Lado made the same point in a different form, saying, “It is the quality of our clergy that will damage our Church, not the Pentecostals,” pointing to the way that tribalism sometimes infects the clergy of a diocese, and the impact of scandals among the clergy on how Catholics see the Church.
“We complain these guys are stealing our Christians,” Lado said, “but when I ask pastors, they have no idea how many of their people have become Pentecostals, which means the shepherd doesn’t even know his sheep.”
Second, Lado urged African Catholics to accept a hard truth: The rise of Pentecostalism is a “good thing for the Catholic Church, because it will forces us to confront our own demons.
“Religious monopolies are not good for a quality product,” he said, saying Pentecostals have the effect of “aggressively waking us up.”

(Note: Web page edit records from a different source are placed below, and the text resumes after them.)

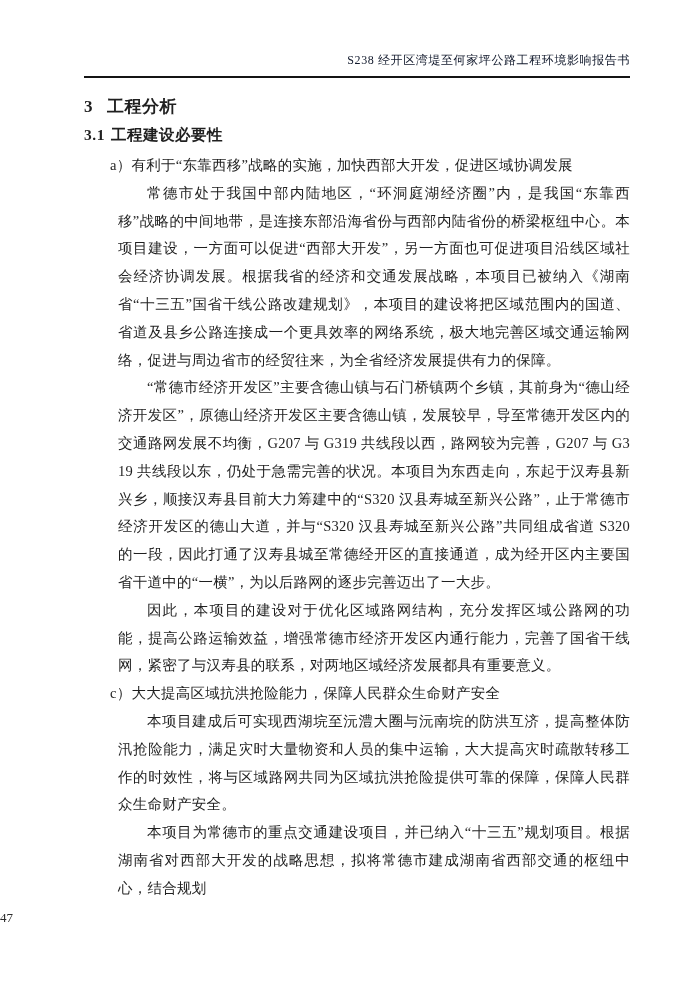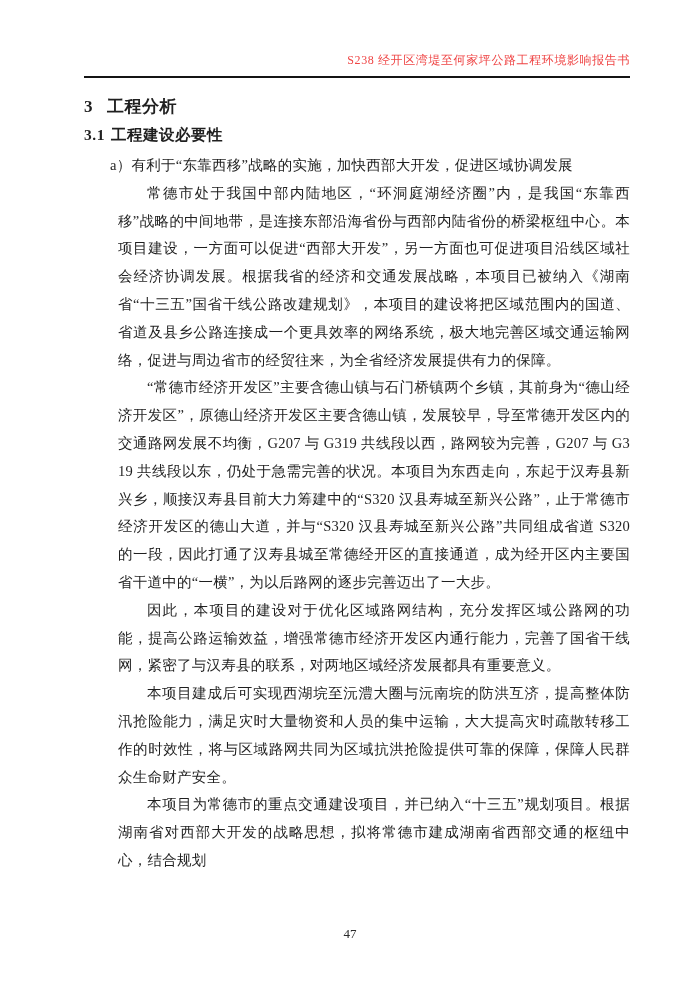"S238 经开区湾堤至何家坪公路工程环境影响报告书" .header-title { color: #ef4444 -> #0f172a }
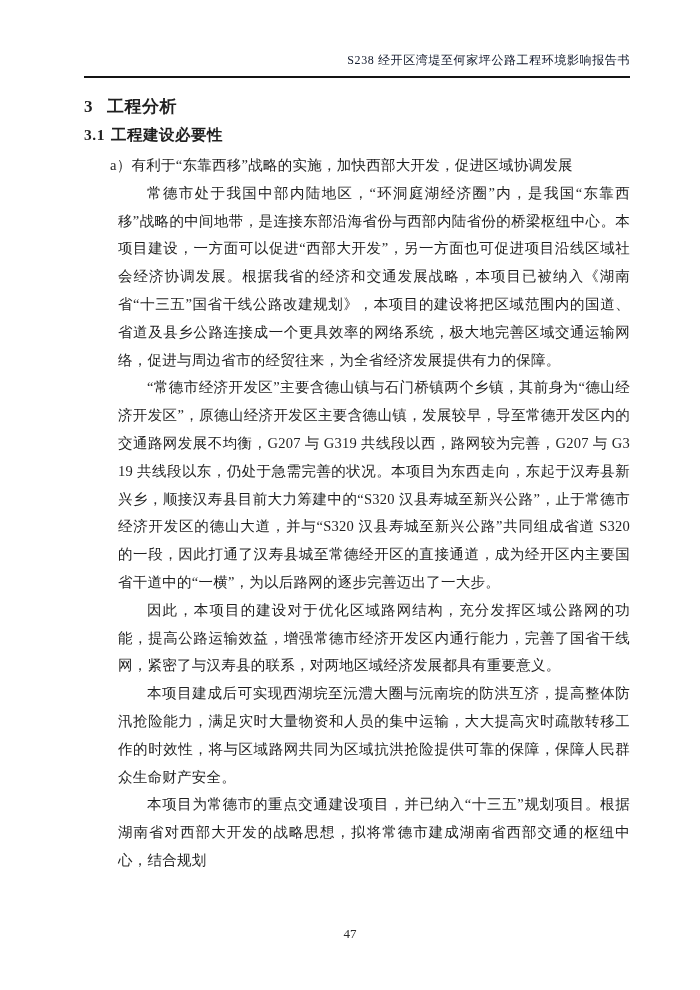"c）大大提高区域抗洪抢险能力，保障人民群众生命财产安全" p.item-heading { html: none -> <p>c）大大提高区域抗洪抢险能力，保障人民群众生命财产安全</p> }
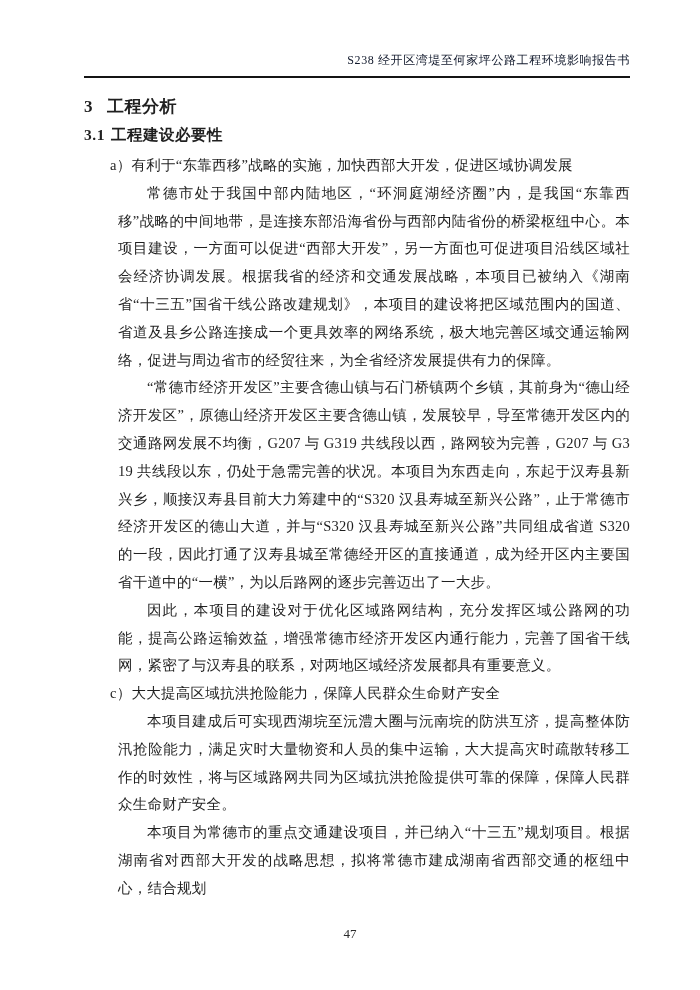"47" .footer { bottom: 48px -> 64px; text-align: center -> none }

As one example of the point, Nzenwa said that since women form the backbone of the African Church, it’s especially important to build programs for both women and children to give them practical ways of living the faith.
“You can’t just lay out rules and things for us to follow as Catholics, but not give us alternatives when we actually face a real-life situation,” she said.
More broadly, she argued, the basic lesson to be learned from the Pentecostal and Evangelical boom is that “we can’t take our people for granted.”
One final point seemed abundantly clear regarding the burgeoning Pentecostal and Evangelical footprint in Africa, as Lado put it: “They’re here to stay.”